• Data records
--- START ---
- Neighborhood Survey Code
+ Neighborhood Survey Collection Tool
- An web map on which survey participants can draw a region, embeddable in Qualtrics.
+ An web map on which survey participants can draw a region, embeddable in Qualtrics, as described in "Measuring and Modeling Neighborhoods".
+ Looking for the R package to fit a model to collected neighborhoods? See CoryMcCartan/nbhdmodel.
--- END ---
• Task to complete
Write out the records. Leave nothing out and change nothing.

• Response to this exercise
- Neighborhood Survey Code
+ Neighborhood Survey Collection Tool
- An web map on which survey participants can draw a region, embeddable in Qualtrics.
+ An web map on which survey participants can draw a region, embeddable in Qualtrics, as described in "Measuring and Modeling Neighborhoods".
+ Looking for the R package to fit a model to collected neighborhoods? See CoryMcCartan/nbhdmodel.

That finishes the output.